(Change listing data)
▬▬▬▬▬▬
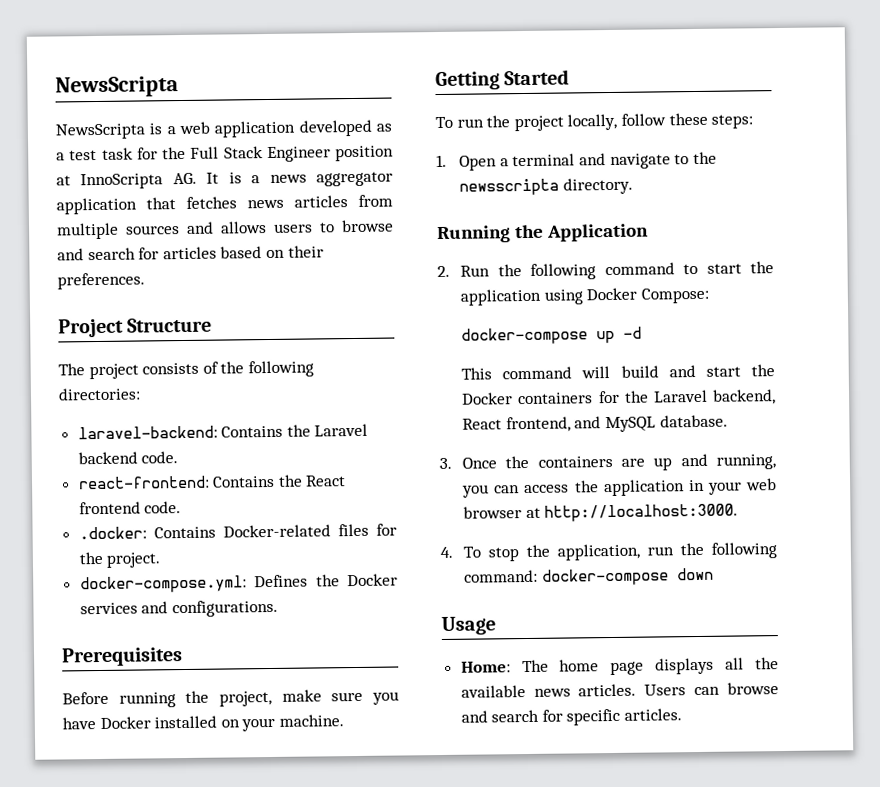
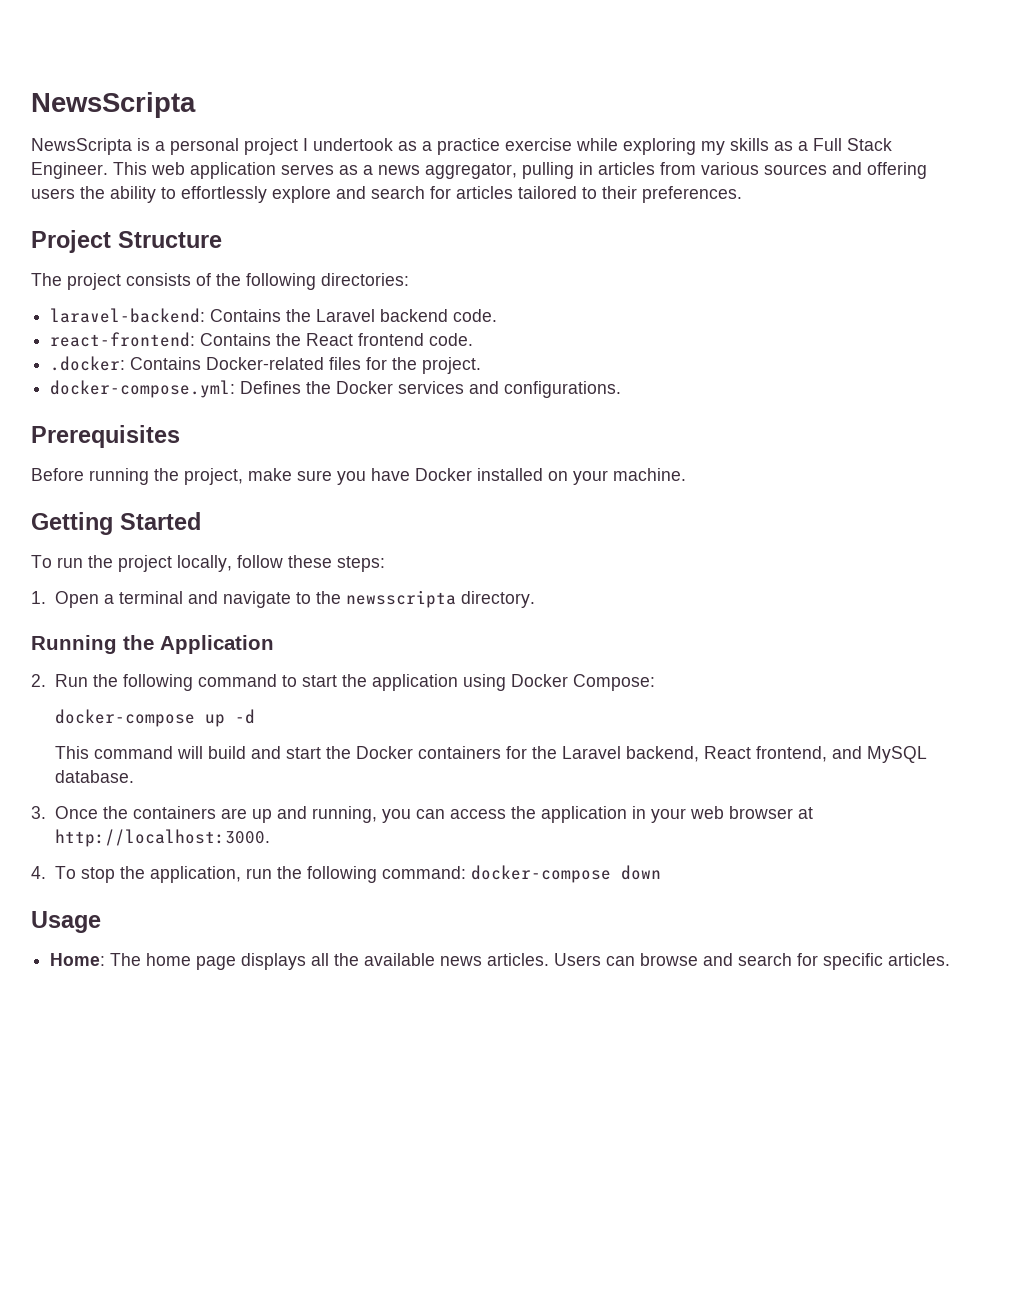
- NewsScripta is a web application developed as a test task for the Full Stack Engineer position at InnoScripta AG. It is a news aggregator application that fetches news articles from multiple sources and allows users to browse and search for articles based on their preferences.
+ NewsScripta is a personal project I undertook as a practice exercise while exploring my skills as a Full Stack Engineer. This web application serves as a news aggregator, pulling in articles from various sources and offering users the ability to effortlessly explore and search for articles tailored to their preferences.

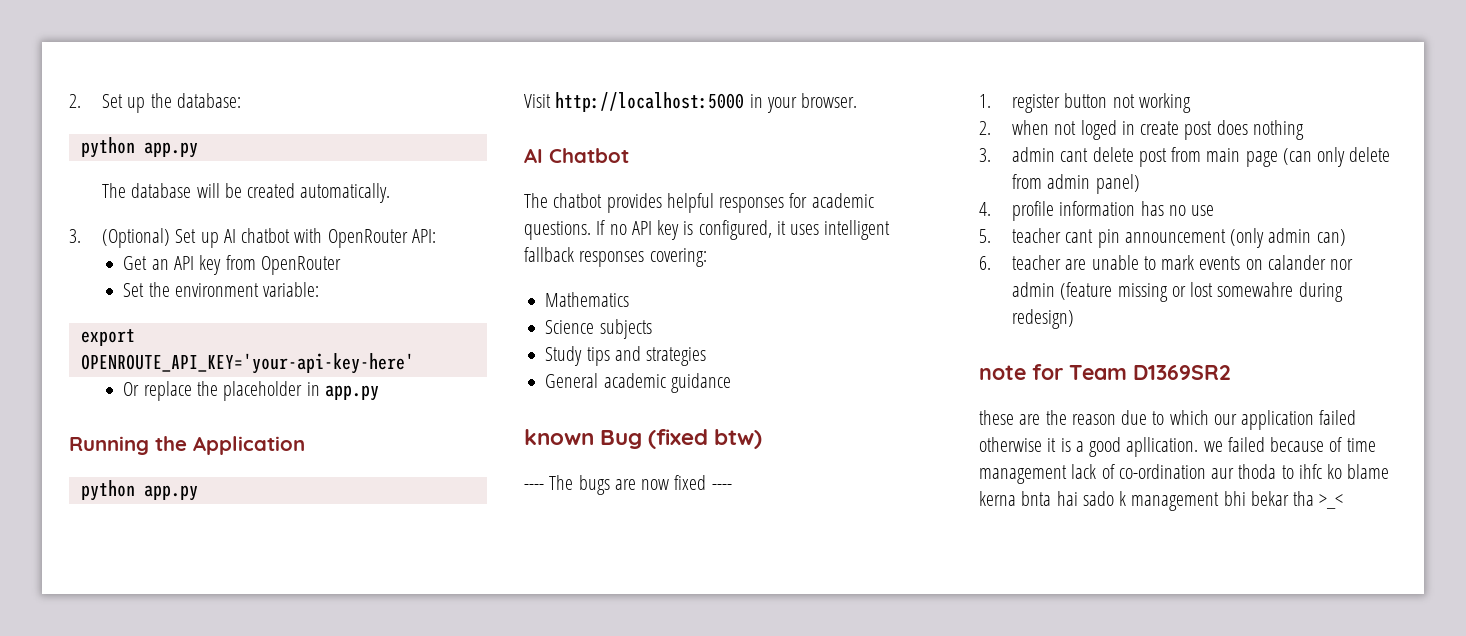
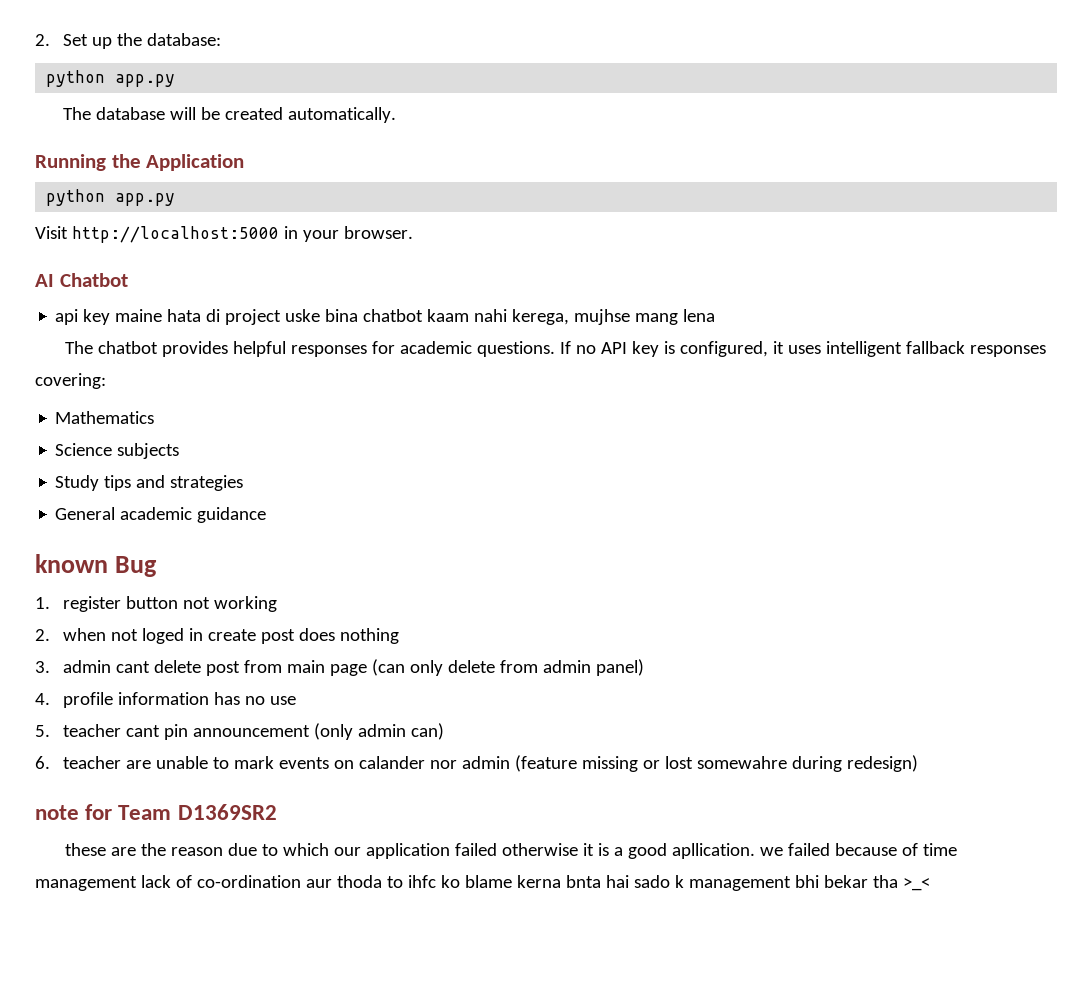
- 3. (Optional) Set up AI chatbot with OpenRouter API:
- Get an API key from OpenRouter
- Set the environment variable:
- export OPENROUTE_API_KEY='your-api-key-here'
- Or replace the placeholder in app.py
+ api key maine hata di project uske bina chatbot kaam nahi kerega, mujhse mang lena
- known Bug (fixed btw)
- ---- The bugs are now fixed ----
+ known Bug

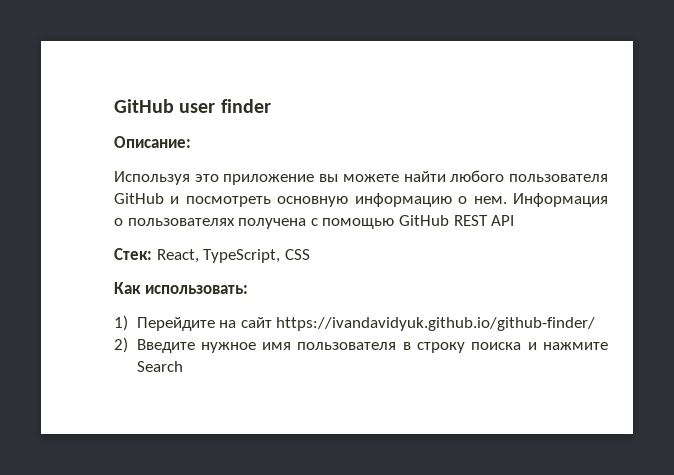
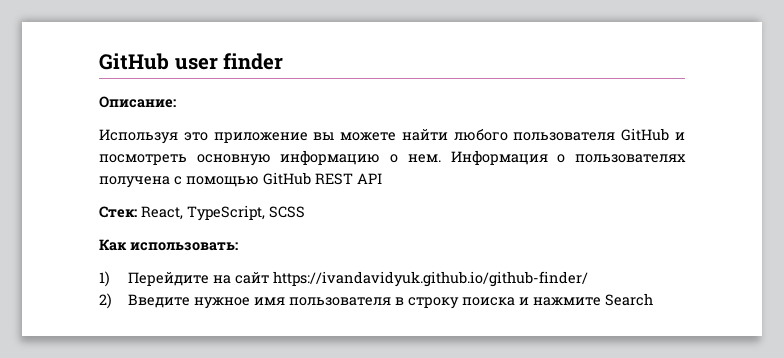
- Стек: React, TypeScript, CSS
+ Стек: React, TypeScript, SCSS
▬▬▬▬▬▬
■ **Your instructions**
Set down a word-for-word copy of the records, dropping any picture.

■ **Written solution**
- NewsScripta is a web application developed as a test task for the Full Stack Engineer position at InnoScripta AG. It is a news aggregator application that fetches news articles from multiple sources and allows users to browse and search for articles based on their preferences.
+ NewsScripta is a personal project I undertook as a practice exercise while exploring my skills as a Full Stack Engineer. This web application serves as a news aggregator, pulling in articles from various sources and offering users the ability to effortlessly explore and search for articles tailored to their preferences.

- 3. (Optional) Set up AI chatbot with OpenRouter API:
- Get an API key from OpenRouter
- Set the environment variable:
- export OPENROUTE_API_KEY='your-api-key-here'
- Or replace the placeholder in app.py
+ api key maine hata di project uske bina chatbot kaam nahi kerega, mujhse mang lena
- known Bug (fixed btw)
- ---- The bugs are now fixed ----
+ known Bug

- Стек: React, TypeScript, CSS
+ Стек: React, TypeScript, SCSS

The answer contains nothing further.